Quick local test via port-forward + curl
Secure metrics are enabled by default. Use HTTPS, skip cert verify, and include a valid bearer token.
- Port-forward the controller manager Deployment:
kubectl -n go-agent-remediator-system port-forward deploy/go-agent-remediator-controller-manager 8443:8443
- Fetch a token from a ServiceAccount with permissions to view metrics (e.g., the controller manager SA):
SA=go-agent-remediator-controller-manager
NS=go-agent-remediator-system
SECRET=$(kubectl -n "$NS" get sa "$SA" -o jsonpath='{.secrets[0].name}')
TOKEN=$(kubectl -n "$NS" get secret "$SECRET" -o jsonpath='{.data.token}' | base64 -d)
- Curl the metrics endpoint (HTTPS, insecure):
curl -k -H "Authorization: Bearer $TOKEN" https://localhost:8443/metrics
If you prefer HTTP without TLS (dev only), run the manager with --metrics-secure=false
and bind to :8080
, then:
kubectl -n go-agent-remediator-system port-forward deploy/go-agent-remediator-controller-manager 8080:8080
curl http://localhost:8080/metrics
Example Grafana panels (PromQL)
- Reconcile success ratio (1h):
sum(rate(remediator_reconciles_total{result="success"}[1h]))
/
sum(rate(remediator_reconciles_total[1h]))
- Reconcile latency p95 (1h):
histogram_quantile(0.95,
sum by (le) (rate(remediator_reconcile_duration_seconds_bucket[1h]))
)
- Active violations by severity:
sum by (severity) (violations_active)
- Plans generated (rate, by application):
sum by (application) (rate(remediation_plans_generated_total[1h]))
- Actions success/failure (rate, by type):
sum by (type, status) (rate(actions_executed_total[1h]))

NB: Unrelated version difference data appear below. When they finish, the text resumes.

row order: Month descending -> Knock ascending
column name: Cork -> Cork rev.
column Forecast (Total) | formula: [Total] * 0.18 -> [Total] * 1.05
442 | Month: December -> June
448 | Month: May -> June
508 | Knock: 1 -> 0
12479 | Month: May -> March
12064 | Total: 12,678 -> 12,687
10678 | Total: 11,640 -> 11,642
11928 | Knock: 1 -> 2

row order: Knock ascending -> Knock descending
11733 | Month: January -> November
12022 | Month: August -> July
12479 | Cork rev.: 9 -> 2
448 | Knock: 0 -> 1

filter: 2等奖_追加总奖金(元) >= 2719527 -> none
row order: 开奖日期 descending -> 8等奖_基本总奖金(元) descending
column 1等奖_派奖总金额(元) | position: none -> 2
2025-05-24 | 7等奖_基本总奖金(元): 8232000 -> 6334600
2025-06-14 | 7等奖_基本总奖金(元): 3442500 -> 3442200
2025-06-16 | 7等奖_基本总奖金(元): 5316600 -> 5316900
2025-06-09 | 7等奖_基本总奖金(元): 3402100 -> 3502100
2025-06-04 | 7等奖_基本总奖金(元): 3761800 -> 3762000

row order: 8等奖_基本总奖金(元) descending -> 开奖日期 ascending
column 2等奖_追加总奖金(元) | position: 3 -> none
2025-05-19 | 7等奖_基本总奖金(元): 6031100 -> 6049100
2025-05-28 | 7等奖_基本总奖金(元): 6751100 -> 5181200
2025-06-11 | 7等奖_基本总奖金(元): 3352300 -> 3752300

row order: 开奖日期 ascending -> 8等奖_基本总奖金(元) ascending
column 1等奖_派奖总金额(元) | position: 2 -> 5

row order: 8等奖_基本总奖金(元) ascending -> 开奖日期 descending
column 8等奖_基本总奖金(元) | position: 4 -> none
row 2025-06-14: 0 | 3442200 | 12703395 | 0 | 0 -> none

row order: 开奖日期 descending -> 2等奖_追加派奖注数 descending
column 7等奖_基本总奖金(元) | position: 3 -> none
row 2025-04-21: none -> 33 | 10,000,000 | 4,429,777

- PRs opened (24h, top repos):
topk(5, sum by (repo) (rate(pr_opened_total[24h])))
Troubleshooting
- Empty metrics: confirm metrics Service exists, OTel Collector is running, and the scrape job selects the correct Service/port.
- 403/401 when curling: include a valid bearer token with access to the metrics endpoint.
- TLS errors: use
-k
(insecure) for quick testing, or configure proper certs for the metrics endpoint and OTel Collector.